EXERCISE DATA:
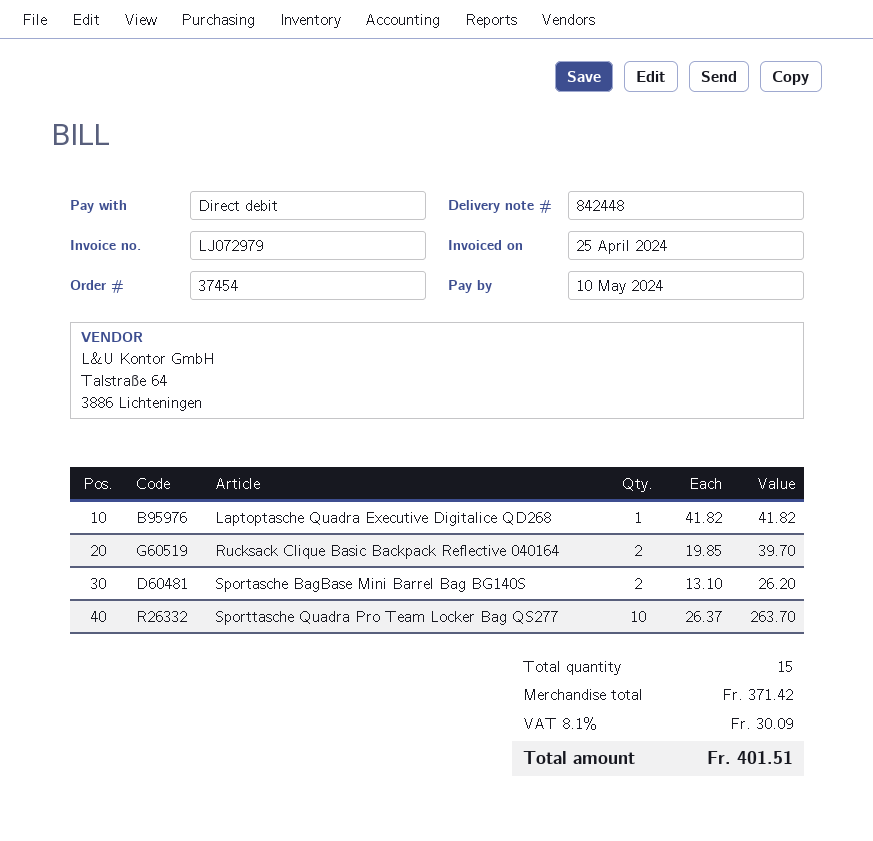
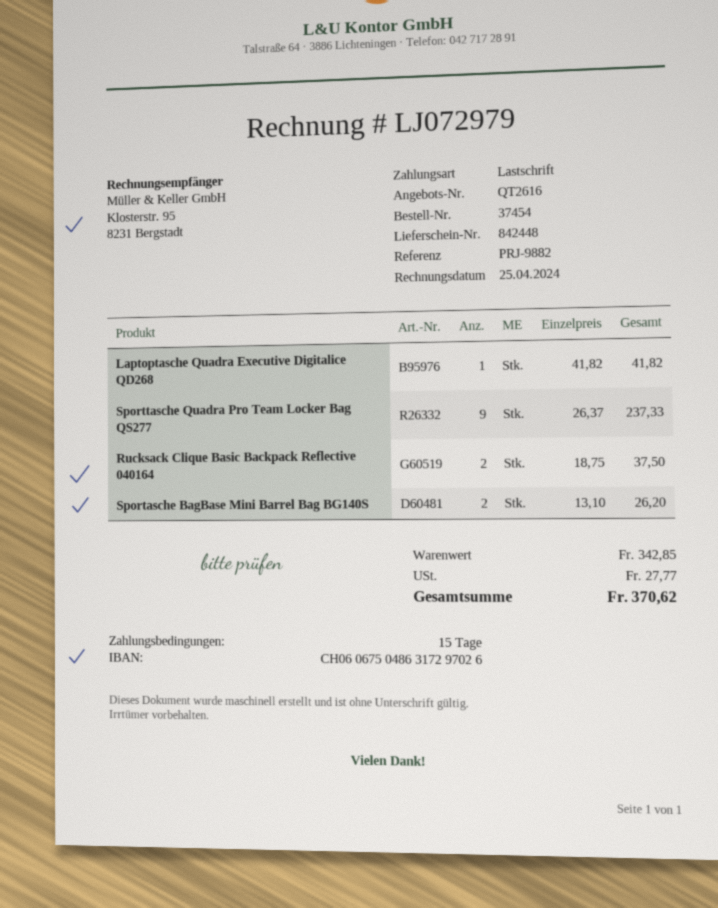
Rucksack Clique Basic Backpack Reflective 040164: 2 x 19.85 = 39.70 -> 2 x 18.75 = 37.50
Sporttasche Quadra Pro Team Locker Bag QS277: 10 x 26.37 = 263.70 -> 9 x 26.37 = 237.33
subtotal: 371.42 -> 342.85
tax: 30.09 -> 27.77
total: 401.51 -> 370.62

AIM OF THE EXERCISE: Pictures aside, reproduce all of the data exactly.

REPLY:
Rucksack Clique Basic Backpack Reflective 040164: 2 x 19.85 = 39.70 -> 2 x 18.75 = 37.50
Sporttasche Quadra Pro Team Locker Bag QS277: 10 x 26.37 = 263.70 -> 9 x 26.37 = 237.33
subtotal: 371.42 -> 342.85
tax: 30.09 -> 27.77
total: 401.51 -> 370.62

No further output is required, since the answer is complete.